As I sit by her bedside in our apartment, I can’t stop blaming myself. She says she’s feeling better, but I’m not leaving just to have her sneak out the window and disappear. I’ll sit here day and night until she’s over this.

After Mom’s pleading phone call, I dropped everything to get here. I could hear it in her voice. Things were different. Desperate.

Lucy was awake when I barreled through the door, but she was ghostly thin, the sockets of her eyes shadowed with the hint of death. She sat at the kitchen table, wrapped in towels and nibbling the corners of a piece of bread as Mom brushed her wet hair.

She told me the story of lying on the bathtub floor, praying she’d live through her last fix. Her rock-bottom moment.

I can only picture it. I wasn’t there.

The roots of her hair wet with sweat, eyes rimmed with red, damp air clinging to the shower walls as she lay in a mildewed puddle of bad choices.

I’m just glad she’s alive. I’m eager to talk to her, to convince her it’s time to get her life together, but I’m also worried it won’t come out right or she won’t listen. She’s been sleeping a lot, so I’ve had time to think about it.

When she stirs I reach out to let her know I’m here.

“Hey,” I whisper.

“Hey.”

I’m still not used to the way her face has elongated with weight loss.

“Can you eat?”

“Maybe.”

“What should I get?”

“Toast.”

Mom peeks in, like she has every ten minutes for the last hour.

“I’ll get it,” she says.

I nod and Lucy sits up.

“How are you feeling?” I ask.

“Almost normal.” Her voice croaks, and she reaches for her water, wincing as she sips.

“Normal enough for me to ream you for being an idiot?” I raise my eyebrows at her, hinting at a smile. I’m only half-teasing.

She attempts a laugh. “Yeah. All right. Let’s hear it.”

I sigh. I want to yell at her, scream that she could have killed herself, but she already looks so defeated.

“You could have died. I don’t know what I would do if that happened.”

“Be relieved.” She laughs.

“No,” I say, hurt she thinks that. “You do drive me crazy. I really want to hate you. I mean, believe me, I’ve tried. But I can’t.”

“Thanks. I guess.”

I shove her shoulder. “Oh shut up.

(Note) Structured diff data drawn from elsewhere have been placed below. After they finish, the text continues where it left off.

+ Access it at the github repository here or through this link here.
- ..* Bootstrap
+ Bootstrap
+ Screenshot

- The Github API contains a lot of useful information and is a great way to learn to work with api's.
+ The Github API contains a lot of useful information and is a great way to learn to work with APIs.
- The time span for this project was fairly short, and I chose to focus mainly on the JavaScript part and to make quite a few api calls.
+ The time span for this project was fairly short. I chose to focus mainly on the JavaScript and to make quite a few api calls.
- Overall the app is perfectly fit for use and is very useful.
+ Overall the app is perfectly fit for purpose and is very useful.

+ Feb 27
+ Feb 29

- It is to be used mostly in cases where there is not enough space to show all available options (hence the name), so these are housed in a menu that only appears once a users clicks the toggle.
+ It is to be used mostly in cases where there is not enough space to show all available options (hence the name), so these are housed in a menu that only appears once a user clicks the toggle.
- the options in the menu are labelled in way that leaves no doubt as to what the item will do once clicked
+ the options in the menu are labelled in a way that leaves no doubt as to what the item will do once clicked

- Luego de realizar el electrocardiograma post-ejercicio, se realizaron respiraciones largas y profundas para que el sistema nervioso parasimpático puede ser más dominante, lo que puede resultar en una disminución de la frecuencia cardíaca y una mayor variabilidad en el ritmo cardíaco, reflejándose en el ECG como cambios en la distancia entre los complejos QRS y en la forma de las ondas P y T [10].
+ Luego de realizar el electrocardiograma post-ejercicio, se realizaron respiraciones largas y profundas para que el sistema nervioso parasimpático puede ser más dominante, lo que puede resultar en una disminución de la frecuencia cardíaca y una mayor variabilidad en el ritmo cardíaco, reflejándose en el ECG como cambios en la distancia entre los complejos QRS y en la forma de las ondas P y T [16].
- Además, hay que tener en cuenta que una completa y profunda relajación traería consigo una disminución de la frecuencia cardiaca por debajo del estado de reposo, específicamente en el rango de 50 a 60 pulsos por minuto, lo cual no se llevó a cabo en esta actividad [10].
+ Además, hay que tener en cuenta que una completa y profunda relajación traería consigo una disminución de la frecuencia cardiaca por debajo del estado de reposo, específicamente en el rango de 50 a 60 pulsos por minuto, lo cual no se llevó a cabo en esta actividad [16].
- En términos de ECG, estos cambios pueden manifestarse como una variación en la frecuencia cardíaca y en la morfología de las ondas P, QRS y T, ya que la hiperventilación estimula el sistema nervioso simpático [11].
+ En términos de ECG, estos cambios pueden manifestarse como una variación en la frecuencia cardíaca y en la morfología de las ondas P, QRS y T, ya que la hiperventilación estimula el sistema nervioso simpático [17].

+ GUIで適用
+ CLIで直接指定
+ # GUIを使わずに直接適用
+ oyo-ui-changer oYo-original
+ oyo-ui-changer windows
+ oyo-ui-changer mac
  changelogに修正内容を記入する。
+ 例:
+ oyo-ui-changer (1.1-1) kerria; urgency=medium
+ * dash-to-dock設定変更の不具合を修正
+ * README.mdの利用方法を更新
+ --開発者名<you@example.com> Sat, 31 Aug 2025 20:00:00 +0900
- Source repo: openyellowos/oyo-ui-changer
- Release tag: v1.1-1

You know what I mean. I love you.”

“Yeah,” she says. “I love you, too.”

I move from the kitchen chair I’ve been using into bed with her, and we both lean against the back wall.

“I just wish you’d get your shit together already.”

She pulls her knees up, making a little tent with the covers. “I will. I want to. This time I really want to.”

“So, I’ll help you.”

“How? You’re leaving.”

“I have three weeks. I could stay with you until then.”

“Okay.” She nods, accepting my offer, but doesn’t smile.

“What? You don’t think it’ll work? Three weeks is enough to detox and get straight, right? I’ll stay with you every night.”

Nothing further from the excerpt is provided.